I'm in disbelief that it's October 10th already. Shocked that the world keeps spinning and the sun keeps rising and I am still here. Without you. Remember a few years ago when Drew sang the O-O-O-October song? We have been singing it all month. He has turned into the smartest and funniest kid, I know you would be proud of him. And Abby is on the swim team this year and doing so amazing! How I wish you were here to see them growing up...it's happening ever so slowly but then all at once. Drew will be 9 in a few weeks, and it's hard to believe he had only just turned 7 when you left us. The Mains are going to Disney this week, they leave tomorrow, and staying at the Wilderness Lodge just like we did. And then they are getting a puppy! You are missing so much, I hate it. 

I always have this idea what I am going to start blogging and poetry will flow out of me, words like gifts flying off the keyboard keys faster than I even realize. But of course that's never how it happens. I think of things to write in the shower or in the car or making my coffee and then they vanish, as fast as they came, into the vast chasm of my mind where lately nothing is rememberable, is that even a word? Your dad and I keep saying we wonder if this is what dementia feels like, where you know you should remember something specific but you just don't because the word isn't there in your brain or on the tip of your tongue, it's nowhere in fact. Just like you. 
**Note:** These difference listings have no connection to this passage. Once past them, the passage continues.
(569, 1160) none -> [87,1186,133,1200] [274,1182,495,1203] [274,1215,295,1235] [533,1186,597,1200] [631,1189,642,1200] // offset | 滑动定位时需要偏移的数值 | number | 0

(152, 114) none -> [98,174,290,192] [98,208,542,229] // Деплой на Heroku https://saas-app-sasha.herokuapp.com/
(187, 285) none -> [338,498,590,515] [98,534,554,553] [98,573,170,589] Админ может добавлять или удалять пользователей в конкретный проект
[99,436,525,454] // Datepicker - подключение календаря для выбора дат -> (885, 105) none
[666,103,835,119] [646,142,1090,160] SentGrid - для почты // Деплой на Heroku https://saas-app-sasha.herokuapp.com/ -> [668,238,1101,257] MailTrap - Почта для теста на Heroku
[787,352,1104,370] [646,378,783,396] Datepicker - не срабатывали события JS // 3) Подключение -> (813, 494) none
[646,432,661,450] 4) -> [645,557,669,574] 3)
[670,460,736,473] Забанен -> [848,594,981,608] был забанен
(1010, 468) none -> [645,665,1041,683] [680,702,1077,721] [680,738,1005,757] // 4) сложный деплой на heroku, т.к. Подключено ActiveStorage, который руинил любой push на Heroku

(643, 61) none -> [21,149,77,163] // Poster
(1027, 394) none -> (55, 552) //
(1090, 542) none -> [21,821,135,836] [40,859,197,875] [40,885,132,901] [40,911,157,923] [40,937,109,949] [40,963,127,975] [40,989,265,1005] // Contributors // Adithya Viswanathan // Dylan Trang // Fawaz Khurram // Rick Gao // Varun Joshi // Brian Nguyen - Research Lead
Today is World Mental Health Day. The irony. Yesterday was my and your dad's 18 year wedding anniversary. 18 years...I was supposed to be 43 with a 17 year old and a 15 year old. Not one dead 15 year old and one alive 15 year old. No no no, it was never supposed to be like THIS. This. This fucking sucks, quite frankly. Your sister got her braces off yesterday and all I could remember was not getting a braces off picture of you because I didn't go with you, your dad did, and you probably wouldn't have let me take one anyway. But I don't have that picture, I don't have that memory, and sometimes I worry that the memories I do have are starting to slip away like grains of sand through my fingers. I try to remember the sound of your voice and it's lost in the wind. If I had to guess how many hours I spend thinking about you...well, it's all the ones where I am awake, which is most of them. 

Missing you never gets easier. 657 days since I have heard your voice, seen your face. I am so so so sorry. I am sorry every second of every minute of every day since Dec. 22, 2021. I never ever should have left you in that room alone. I will never forgive myself for that, not ever. 

Reality

Today was an "I can't get out of bed" day when the tears come unbidden  before my head leaves the pillow and the only thought ...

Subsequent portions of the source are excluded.